Print the records exactly and in full, please; the pictures stay out.

# [The records]
===

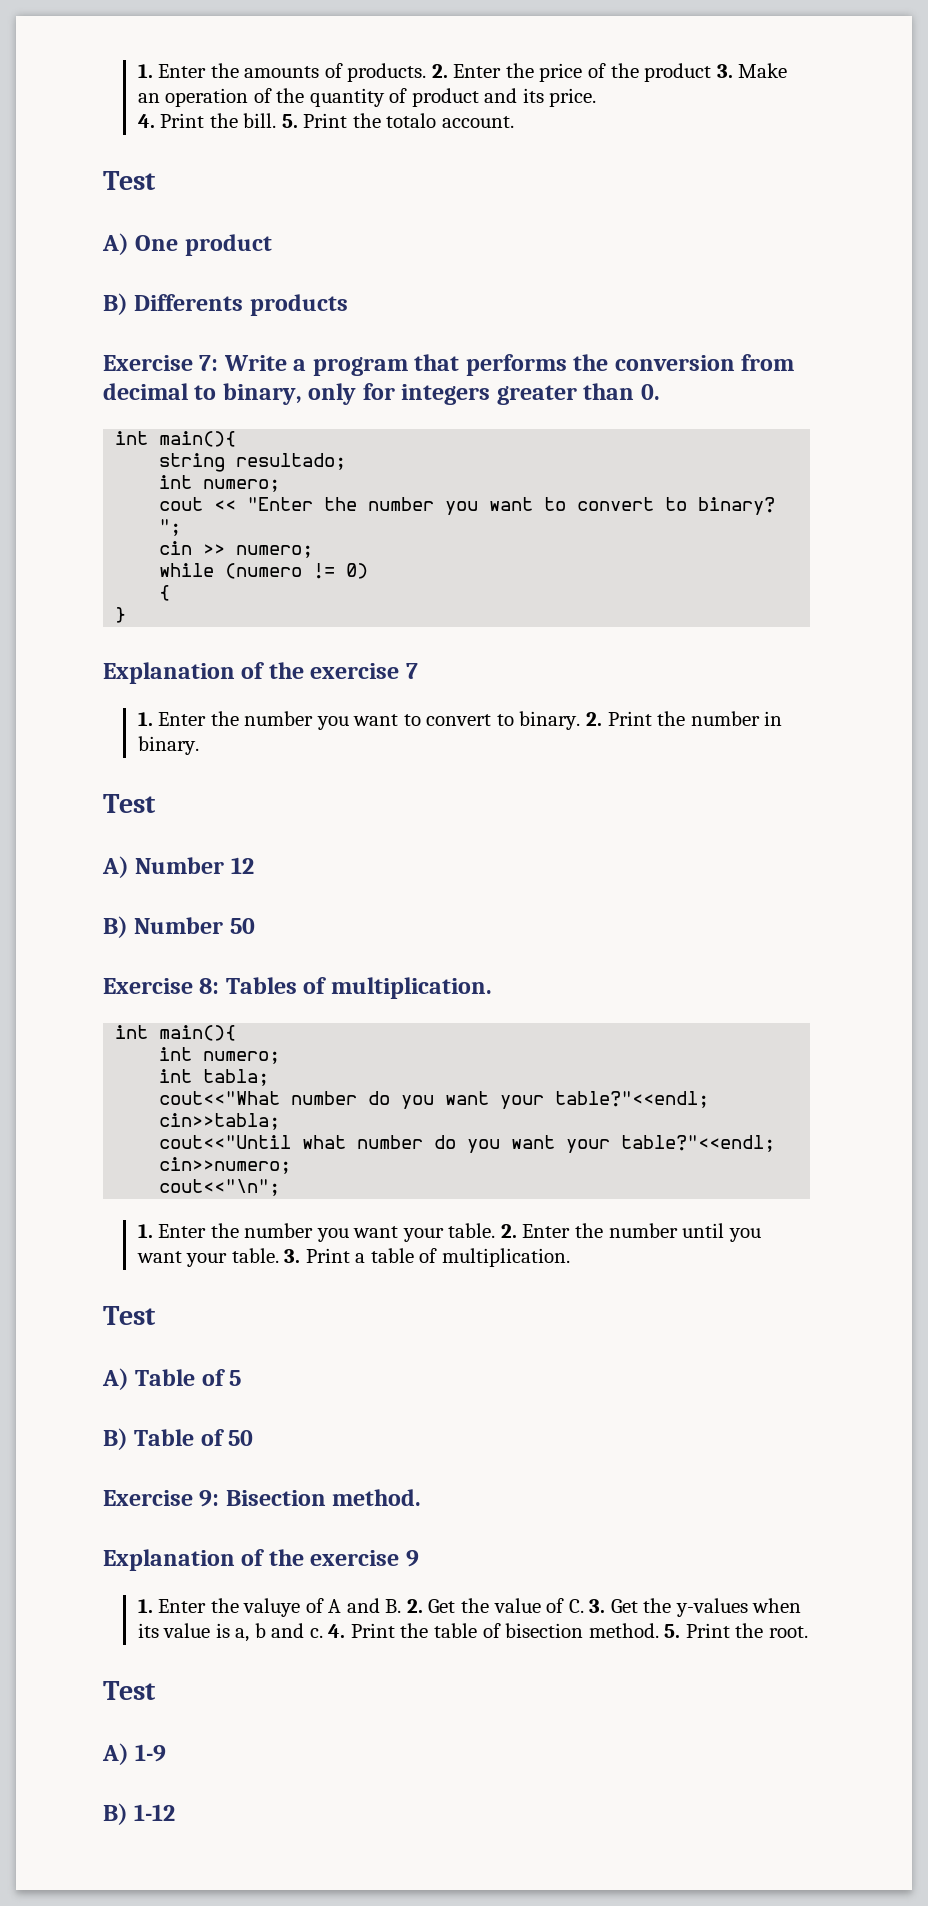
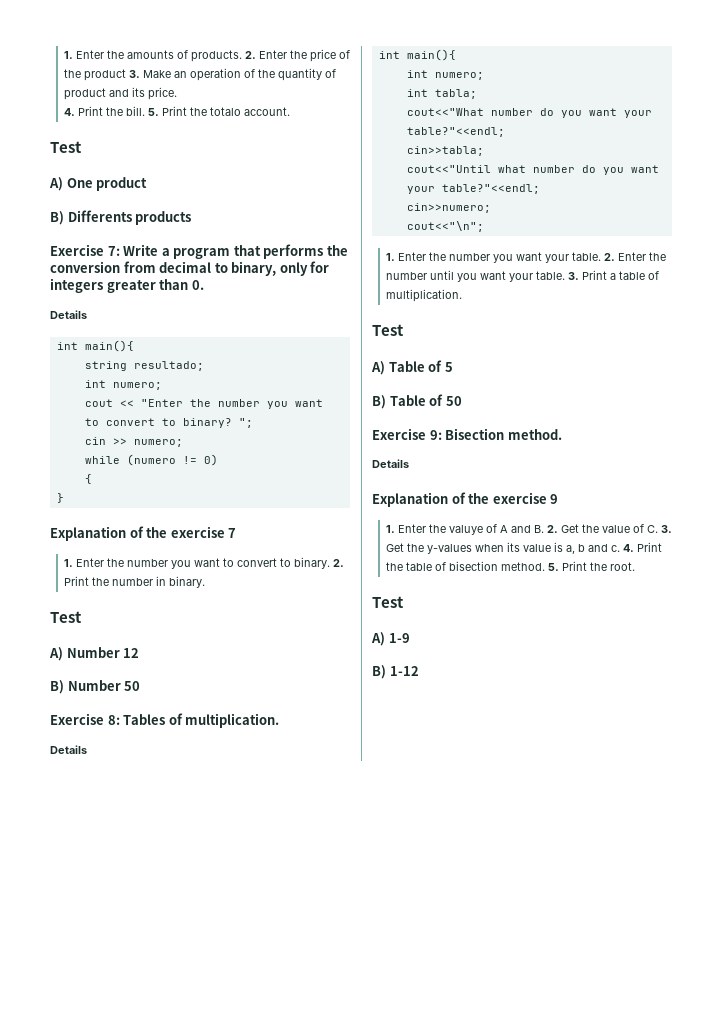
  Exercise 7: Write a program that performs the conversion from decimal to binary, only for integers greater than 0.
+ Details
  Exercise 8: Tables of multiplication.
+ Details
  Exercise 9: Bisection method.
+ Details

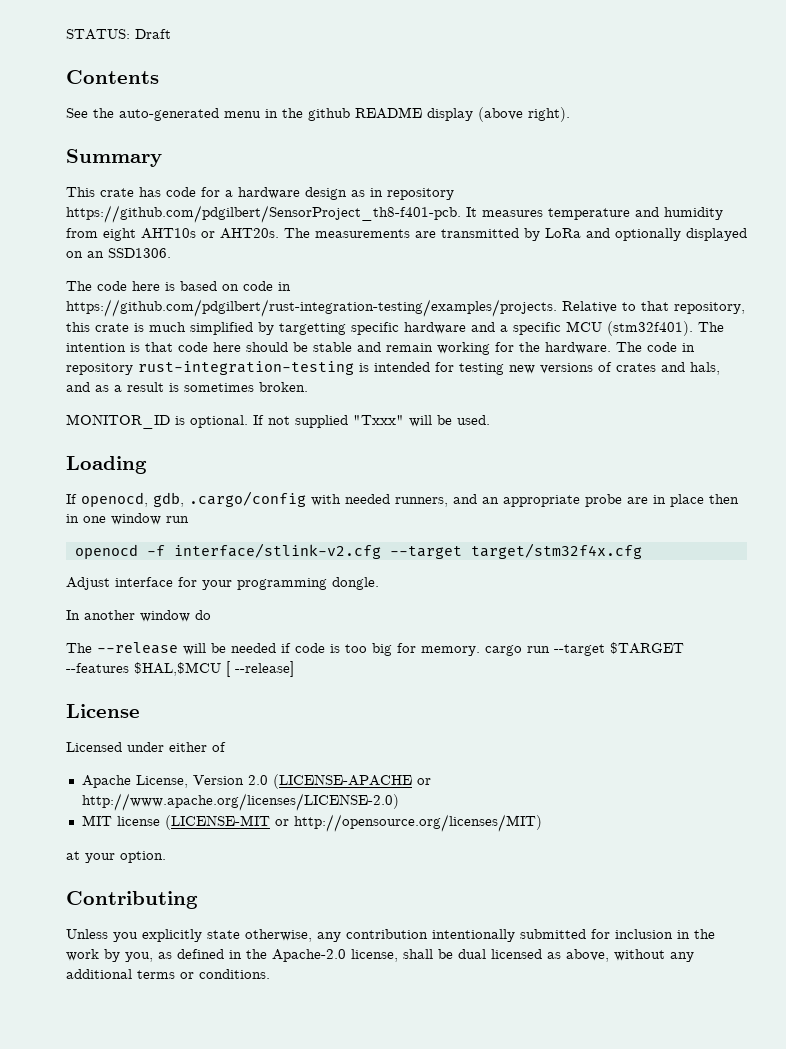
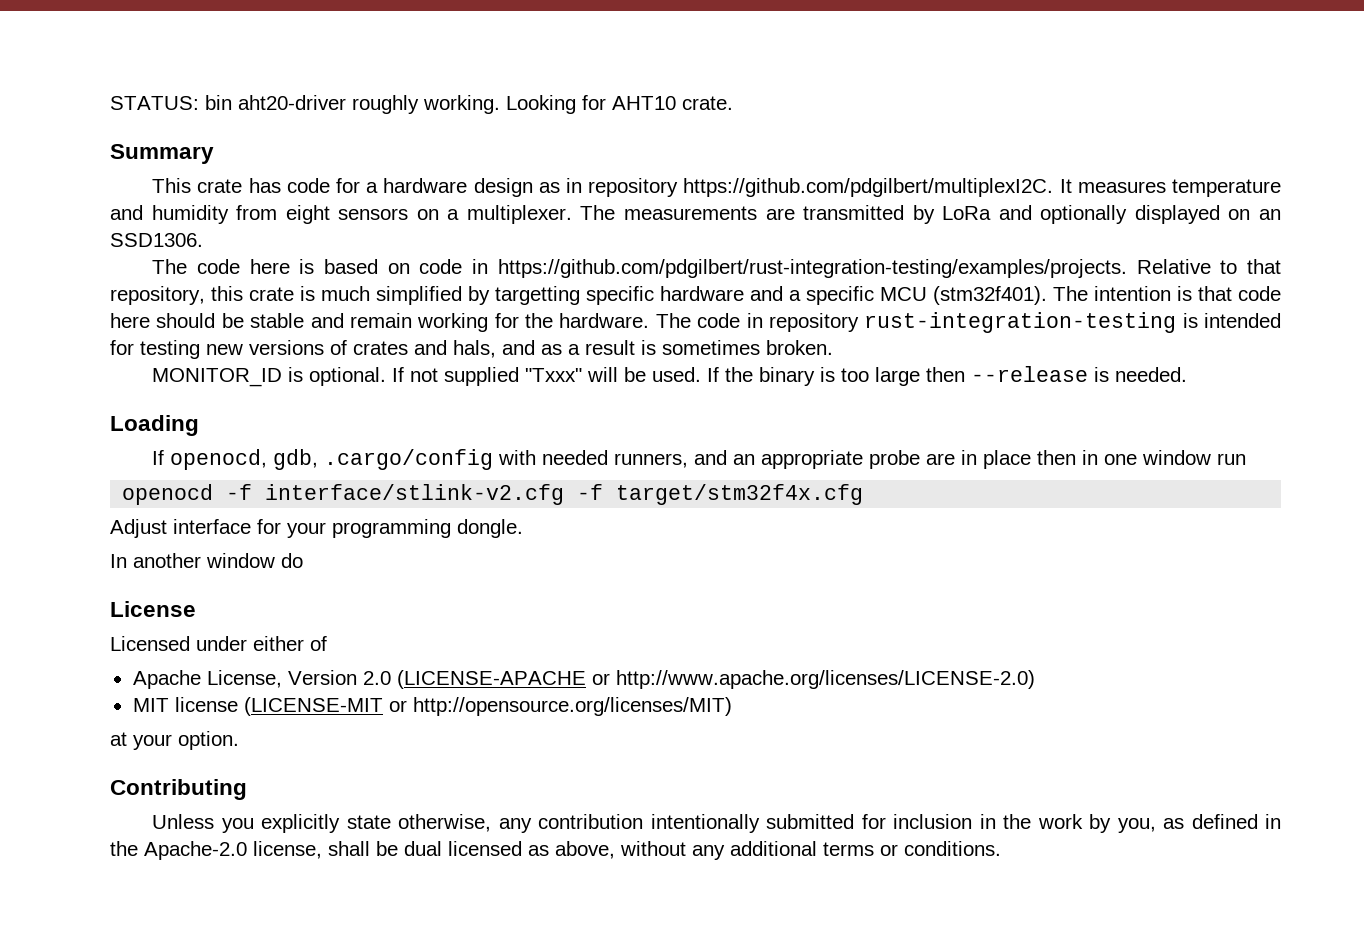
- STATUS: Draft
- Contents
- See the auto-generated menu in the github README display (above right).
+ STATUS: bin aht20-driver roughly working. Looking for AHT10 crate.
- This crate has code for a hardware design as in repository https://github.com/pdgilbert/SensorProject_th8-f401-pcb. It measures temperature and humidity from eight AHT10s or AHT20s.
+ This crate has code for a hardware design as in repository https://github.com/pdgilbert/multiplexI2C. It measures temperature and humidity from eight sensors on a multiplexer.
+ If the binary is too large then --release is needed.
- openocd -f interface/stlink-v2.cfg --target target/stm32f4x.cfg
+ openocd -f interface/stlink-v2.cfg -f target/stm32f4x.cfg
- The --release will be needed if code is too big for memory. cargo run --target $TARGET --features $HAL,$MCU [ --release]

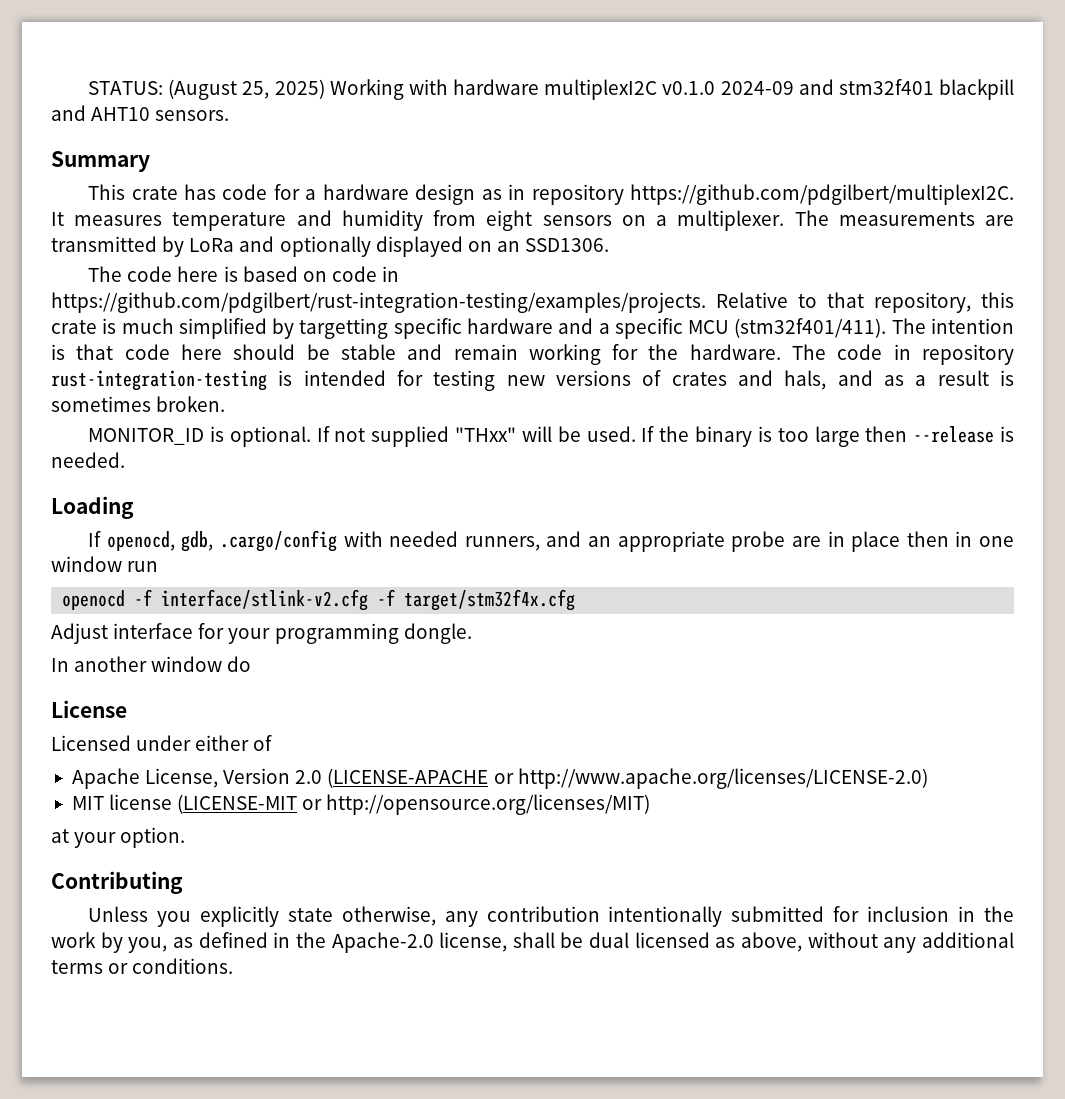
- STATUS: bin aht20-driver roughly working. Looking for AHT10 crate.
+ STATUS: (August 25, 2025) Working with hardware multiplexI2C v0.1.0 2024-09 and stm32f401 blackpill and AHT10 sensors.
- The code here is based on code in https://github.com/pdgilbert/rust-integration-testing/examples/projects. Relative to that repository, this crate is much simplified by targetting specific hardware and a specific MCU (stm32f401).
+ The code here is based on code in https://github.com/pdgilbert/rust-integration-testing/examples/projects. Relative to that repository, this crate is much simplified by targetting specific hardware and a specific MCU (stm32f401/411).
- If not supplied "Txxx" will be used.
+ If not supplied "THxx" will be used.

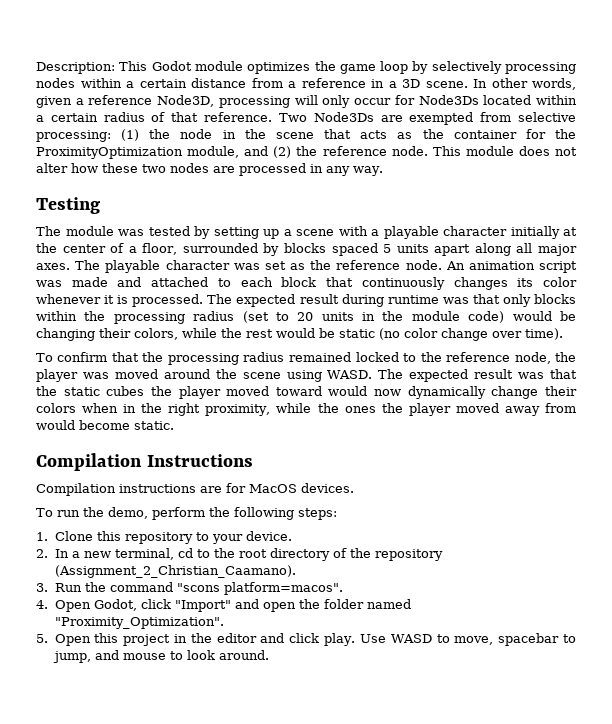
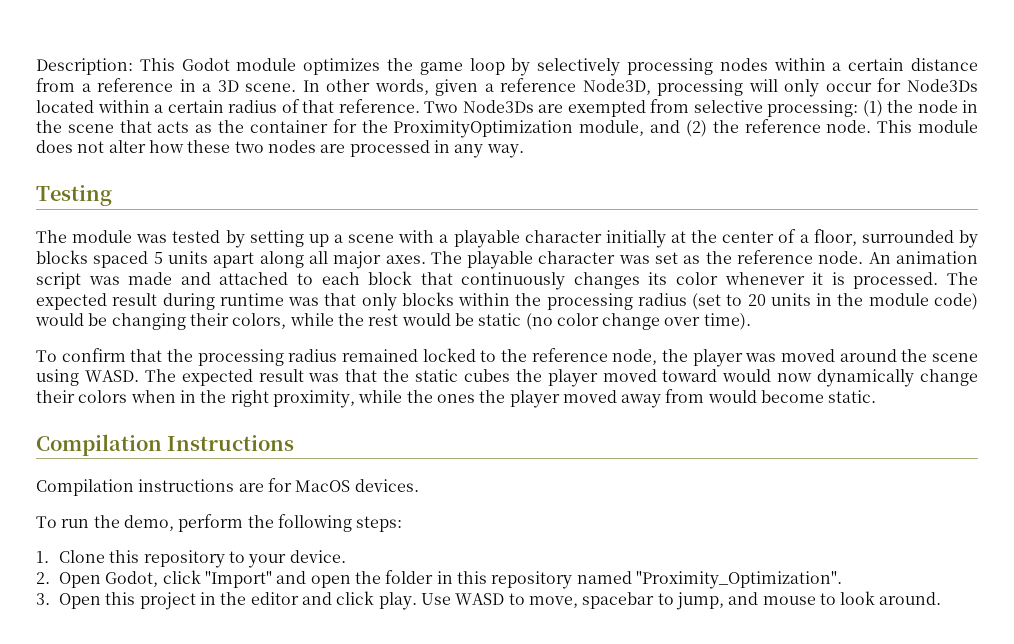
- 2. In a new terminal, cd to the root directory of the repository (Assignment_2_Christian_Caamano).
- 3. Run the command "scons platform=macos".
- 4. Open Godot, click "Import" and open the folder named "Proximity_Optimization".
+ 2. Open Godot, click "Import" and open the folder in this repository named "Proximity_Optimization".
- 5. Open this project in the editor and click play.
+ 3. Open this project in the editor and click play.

===

# [Reply to the task]
  Exercise 7: Write a program that performs the conversion from decimal to binary, only for integers greater than 0.
+ Details
  Exercise 8: Tables of multiplication.
+ Details
  Exercise 9: Bisection method.
+ Details

- STATUS: Draft
- Contents
- See the auto-generated menu in the github README display (above right).
+ STATUS: bin aht20-driver roughly working. Looking for AHT10 crate.
- This crate has code for a hardware design as in repository https://github.com/pdgilbert/SensorProject_th8-f401-pcb. It measures temperature and humidity from eight AHT10s or AHT20s.
+ This crate has code for a hardware design as in repository https://github.com/pdgilbert/multiplexI2C. It measures temperature and humidity from eight sensors on a multiplexer.
+ If the binary is too large then --release is needed.
- openocd -f interface/stlink-v2.cfg --target target/stm32f4x.cfg
+ openocd -f interface/stlink-v2.cfg -f target/stm32f4x.cfg
- The --release will be needed if code is too big for memory. cargo run --target $TARGET --features $HAL,$MCU [ --release]

- STATUS: bin aht20-driver roughly working. Looking for AHT10 crate.
+ STATUS: (August 25, 2025) Working with hardware multiplexI2C v0.1.0 2024-09 and stm32f401 blackpill and AHT10 sensors.
- The code here is based on code in https://github.com/pdgilbert/rust-integration-testing/examples/projects. Relative to that repository, this crate is much simplified by targetting specific hardware and a specific MCU (stm32f401).
+ The code here is based on code in https://github.com/pdgilbert/rust-integration-testing/examples/projects. Relative to that repository, this crate is much simplified by targetting specific hardware and a specific MCU (stm32f401/411).
- If not supplied "Txxx" will be used.
+ If not supplied "THxx" will be used.

- 2. In a new terminal, cd to the root directory of the repository (Assignment_2_Christian_Caamano).
- 3. Run the command "scons platform=macos".
- 4. Open Godot, click "Import" and open the folder named "Proximity_Optimization".
+ 2. Open Godot, click "Import" and open the folder in this repository named "Proximity_Optimization".
- 5. Open this project in the editor and click play.
+ 3. Open this project in the editor and click play.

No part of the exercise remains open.